*** Exercise materials ***
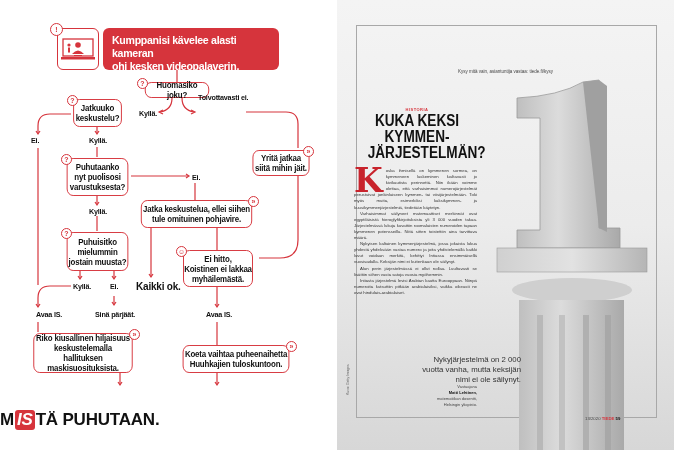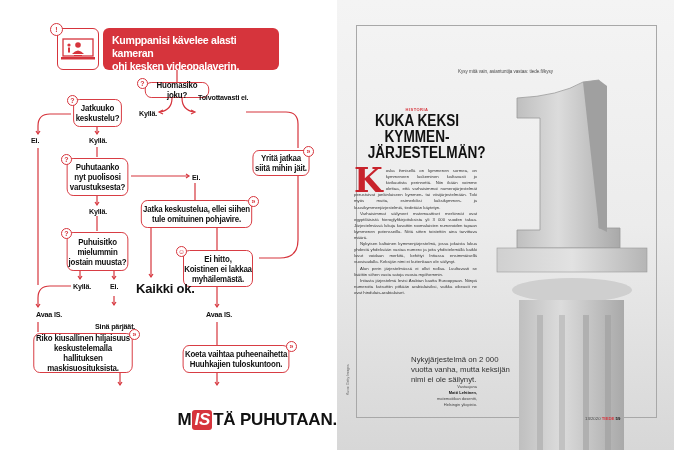"Kaikki ok." div.lbl { font-size: 13px -> 10px }
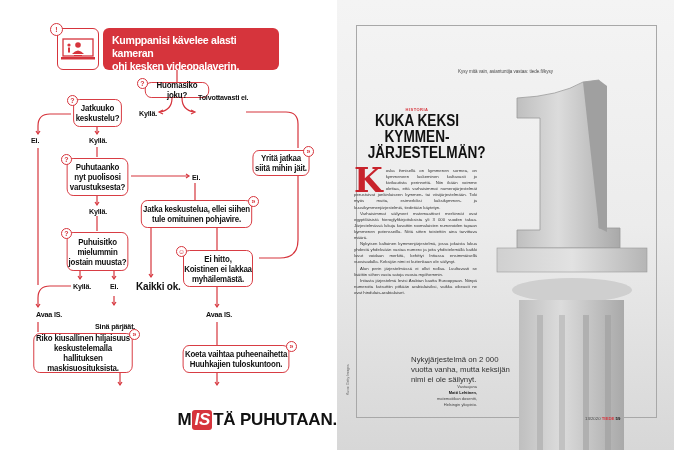"Sinä pärjäät." div.lbl { margin-top: 12px -> none }
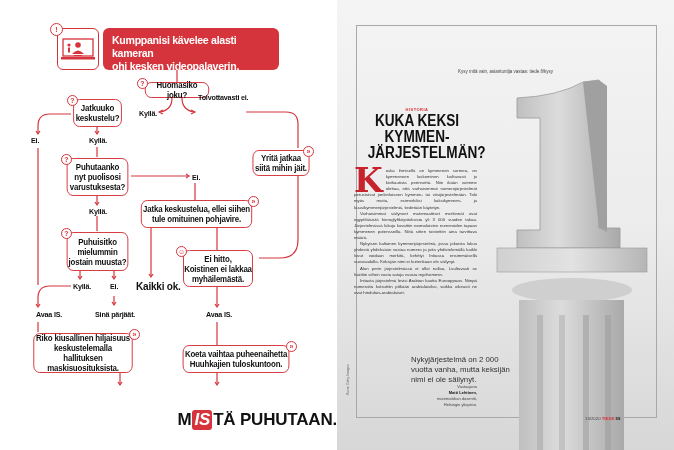"Nykyjärjestelmä on 2 000 vuotta" .caption { text-align: left -> right }
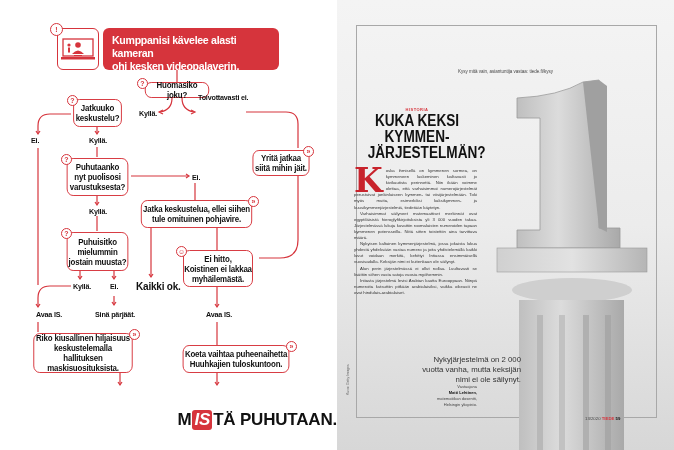"M IS TÄ PUHUTAAN." .logo { text-align: right -> left }
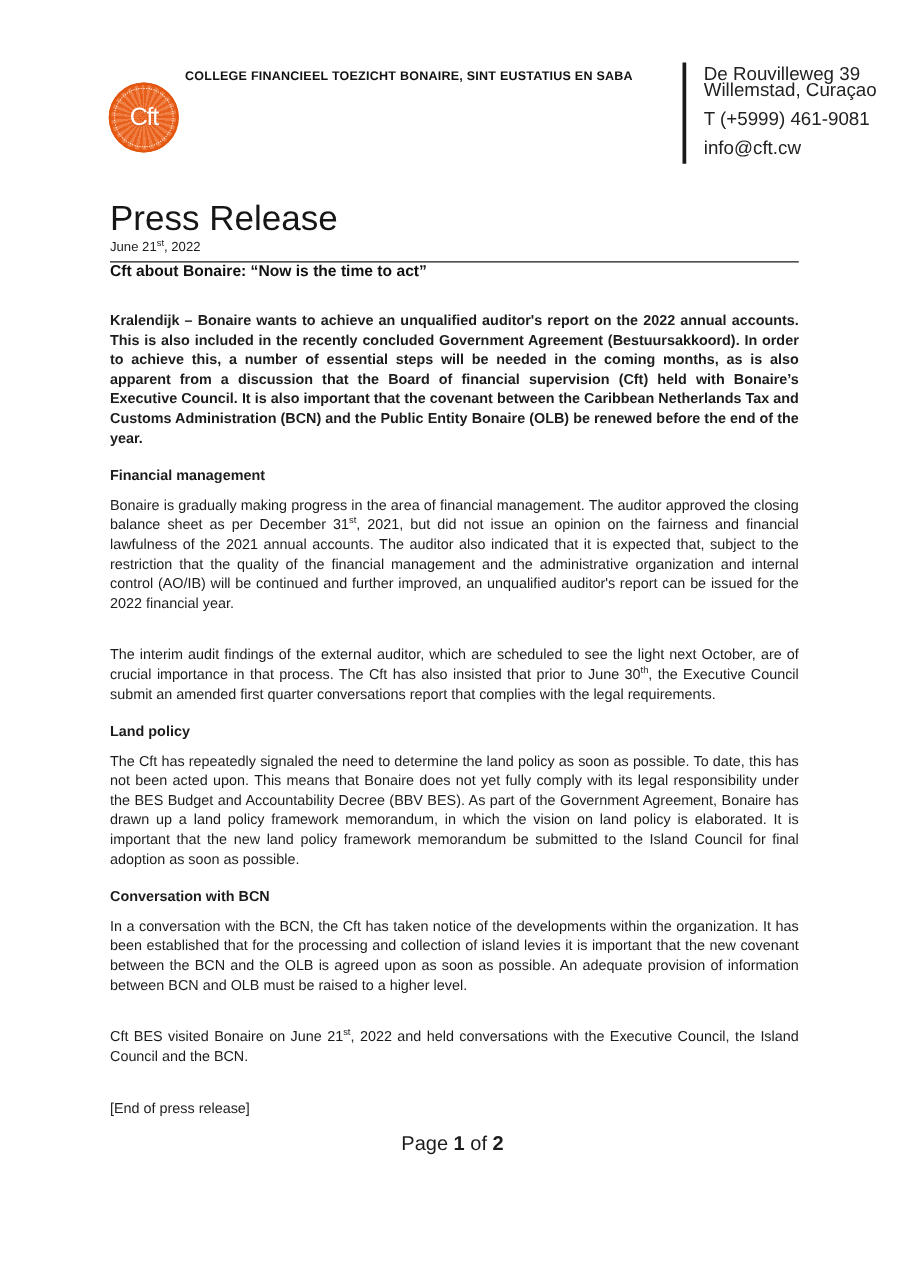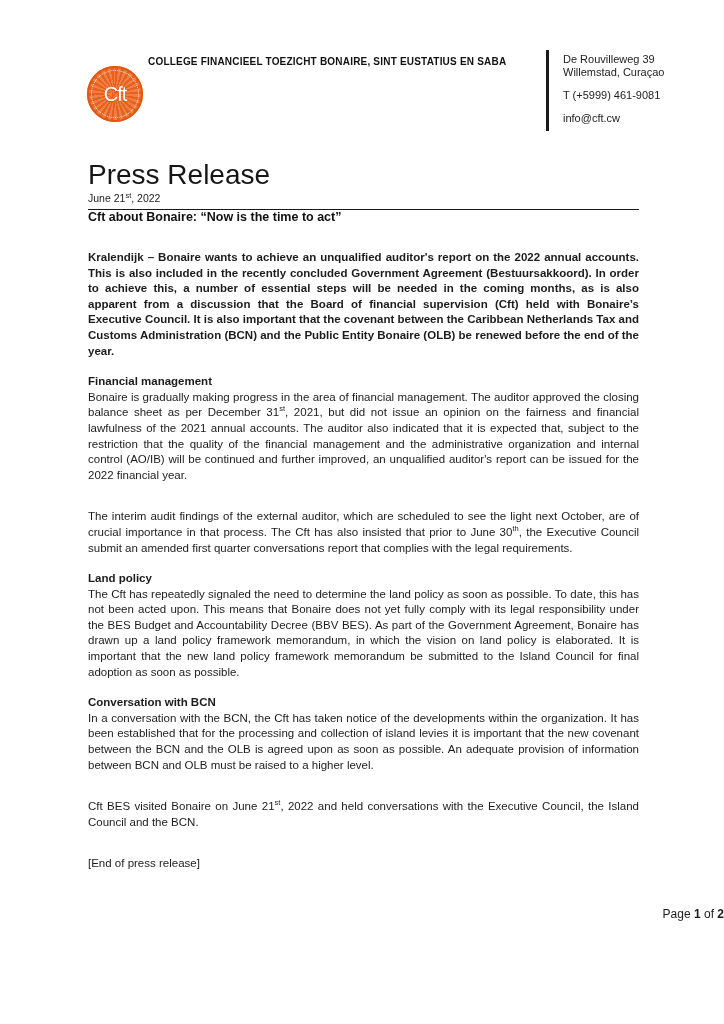"De Rouvilleweg 39" .address { font-size: 11px -> 15px }
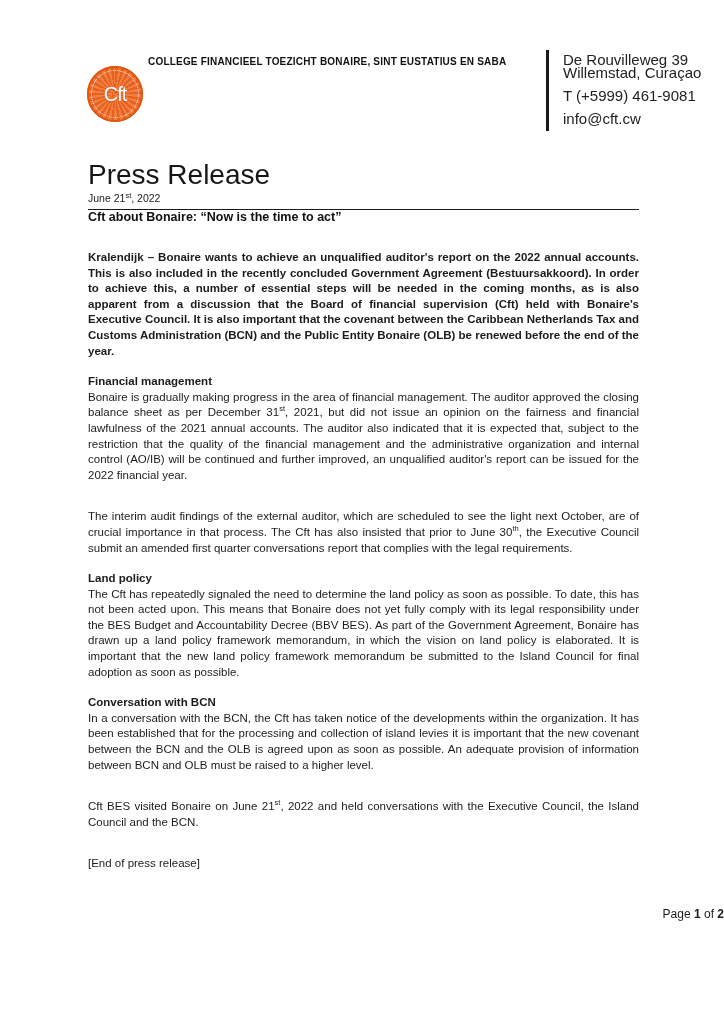"Bonaire is gradually making progress" #doc-body h3 + p { margin-top: 0 -> 8px }
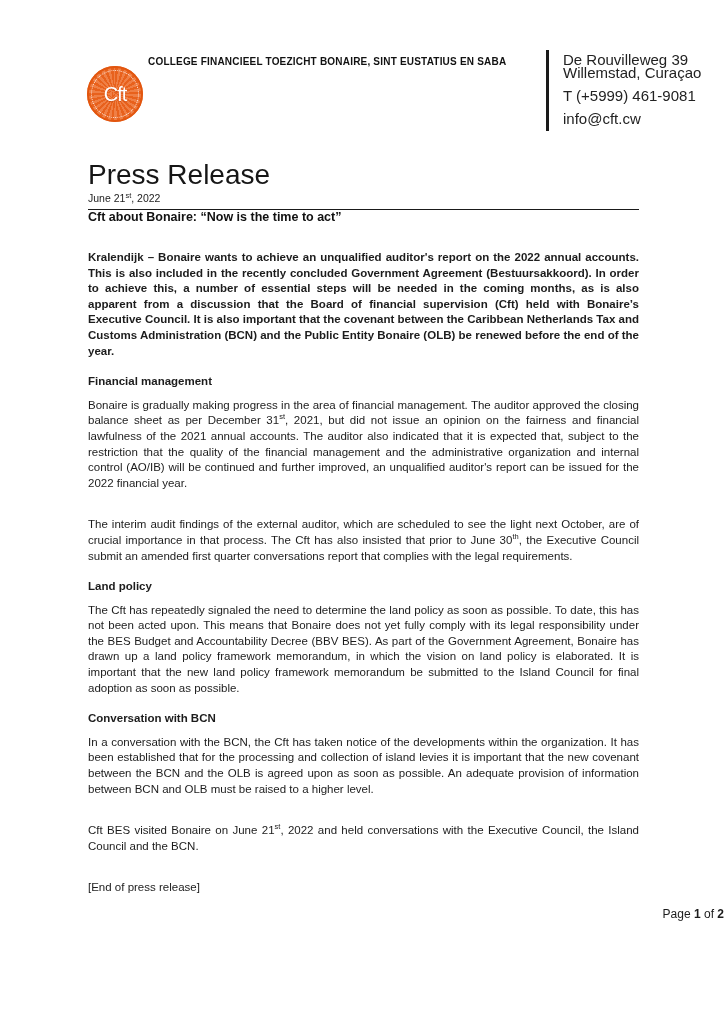"Page 1 of 2" .page-footer { font-size: 12px -> 16px; text-align: right -> center }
*** End of Exercise materials ***
## Task brief
Repeat the listing in full and exactly. Do not include any images.

## Finished task
"Kaikki ok." div.lbl { font-size: 13px -> 10px }
"Sinä pärjäät." div.lbl { margin-top: 12px -> none }
"Nykyjärjestelmä on 2 000 vuotta" .caption { text-align: left -> right }
"M IS TÄ PUHUTAAN." .logo { text-align: right -> left }
"De Rouvilleweg 39" .address { font-size: 11px -> 15px }
"Bonaire is gradually making progress" #doc-body h3 + p { margin-top: 0 -> 8px }
"Page 1 of 2" .page-footer { font-size: 12px -> 16px; text-align: right -> center }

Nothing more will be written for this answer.